İnsanoğlu kıyamet gününde Allah’ın huzuruna, dünyada işledikleriyle hesaba çekilecektir. Dünyada yaptığı ameller iyi ise sevinip mutlu olacak; kötü ise pişmanlık duyarak mahcup olacaktır. Lakin bu mahcubiyetin ona bir faydası olmayacaktır. Onun içindir ki kişi, eceli gelmeden ve fırsatı varken ciddi bir şekilde kendisini o dehşetli güne hazırlamalıdır. Bu konuda Kur’an-ı Kerim’de şöyle buyrulmaktadır:

 “Ey iman edenler! Allah'tan korkun, herkes yarın için ne hazırladığına bir baksın; Allah'tan sakının, çünkü Allah, işlediklerinizden haberdardır.” Haşr, 18)1-Üçaylara Doğru

Üç Aylara Doğru

Evet, akıp giden zamanın önemli durakları olan ve içinde kandilleri barındıran, ışıklarıyla sadece karanlık gecelerimizi değil, aynı zamanda manevi feyziyle de bunalan gönüllerimizi aydınlatan ve zihinlerimizi berraklaştıran mübarek gecelerle dolu Üç Aylar.

Regaip Kandiliyle başlayan, bin aydan daha hayırlı Kadir Gecesiyle zirveye ulaşan, kandiller zincirini içinde barındıran, Ramazan Bayramıyla da maddî ve manevî alanda bayrama dönüşen manevi yükseliş ve bağışlanma aylarıdır.

Kıymetli dostlar! Üç aylar, bizim için bir fırsatlar silsilesi adeta. Yaratılış gayemizi düşünmemiz, Yaratan ve yaratılanlarla olan münasebetlerimizi değerlendirmemiz için bir fırsat. Gündelik hayatın karmaşası içerisinde bunalan ve daralan ruhumuzun inşirahı; genişliği ve ferahlığı için bir fırsattır.

 

Üç Aylar Arınmak İçin Eşsiz Bir Fırsat

Süratle ömür sermayemiz tükenirken, akıbetimiz olan ölüme hızla koşarken, şu fani olan hayat yolunda, dünyanın ötelere bir hazırlık yeri olduğunu idrak etmek, asıl ve ebedî olan ahiret yurduna hazırlanmak ve az zamanda çok kazanma vaktidir üç aylar.

Ebetteki tüm mekânlar Allah’ın, tüm zamanlar Allah’a aittir.

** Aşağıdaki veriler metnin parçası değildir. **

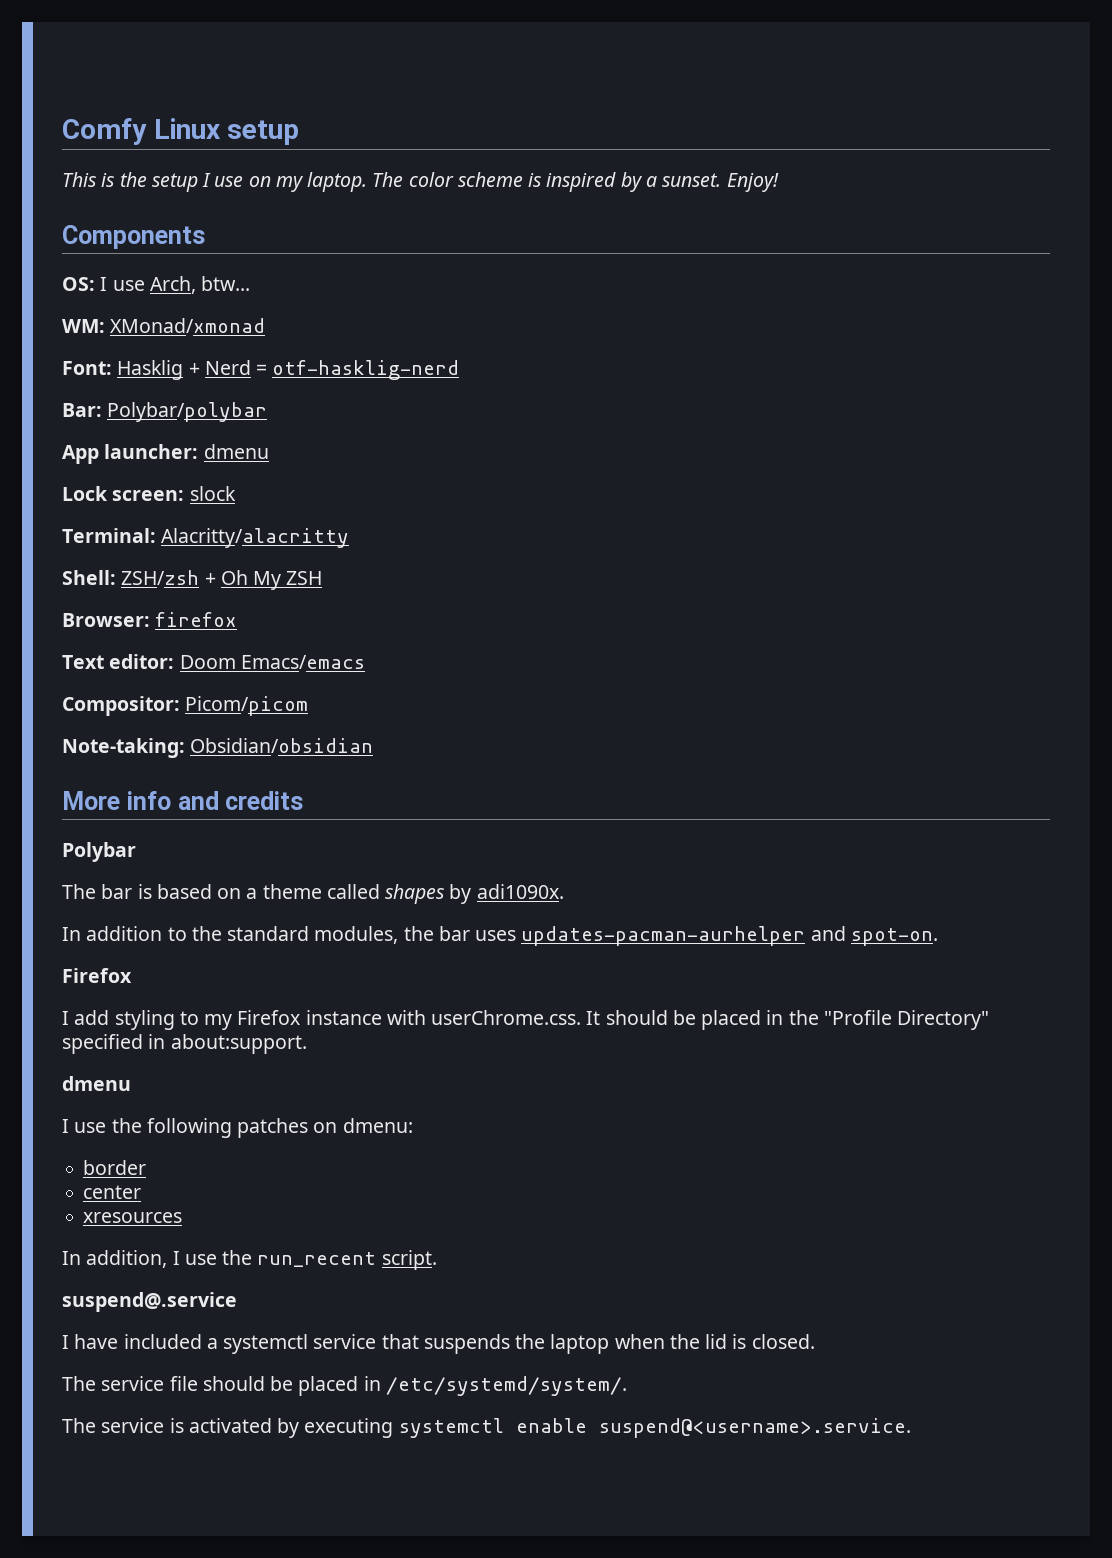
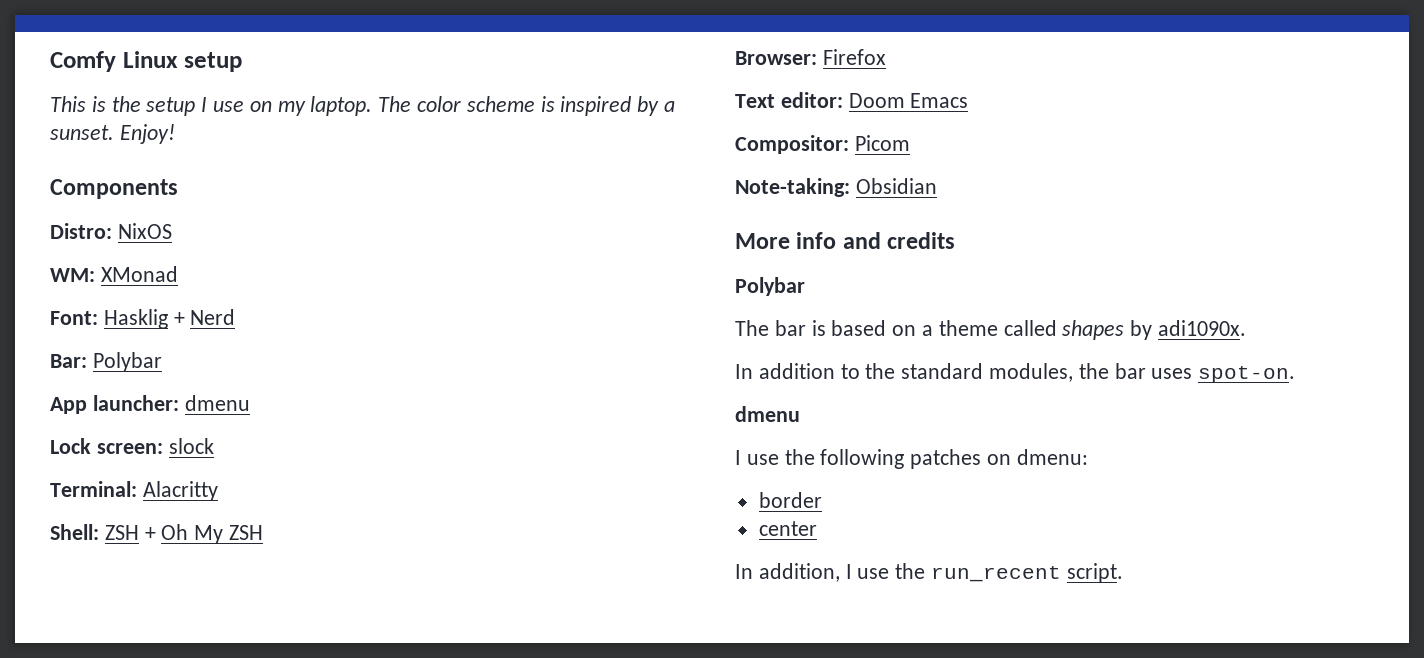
- OS: I use Arch, btw...
+ Distro: NixOS
- WM: XMonad/xmonad
+ WM: XMonad
- Font: Hasklig + Nerd = otf-hasklig-nerd
+ Font: Hasklig + Nerd
- Bar: Polybar/polybar
+ Bar: Polybar
- Terminal: Alacritty/alacritty
+ Terminal: Alacritty
- Shell: ZSH/zsh + Oh My ZSH
+ Shell: ZSH + Oh My ZSH
- Browser: firefox
+ Browser: Firefox
- Text editor: Doom Emacs/emacs
+ Text editor: Doom Emacs
- Compositor: Picom/picom
+ Compositor: Picom
- Note-taking: Obsidian/obsidian
+ Note-taking: Obsidian
- In addition to the standard modules, the bar uses updates-pacman-aurhelper and spot-on.
- Firefox
- I add styling to my Firefox instance with userChrome.css. It should be placed in the "Profile Directory" specified in about:support.
+ In addition to the standard modules, the bar uses spot-on.
- xresources
- suspend@.service
- I have included a systemctl service that suspends the laptop when the lid is closed.
- The service file should be placed in /etc/systemd/system/.
- The service is activated by executing systemctl enable suspend@<username>.service.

Ancak yaşanılan telaşlar, peşinden koşulan hazlar Yaratıcı ile münasebetleri gözden geçirmeye fırsat bırakmayabilir. İşte üç aylar mevsimi kazançların ve kayıpların gözden geçirildiği zaman ve zemin olur.

 

Üç aylar

Üç aylar, kameri takvime göre Recep, Şaban ve Ramazan aylarıdır. Bu aylar, rahmet dalgalarının başladığı, manevî huzur ve sükûnun kalplere doğduğu, ilâhî rahmetin coştuğu aylardır.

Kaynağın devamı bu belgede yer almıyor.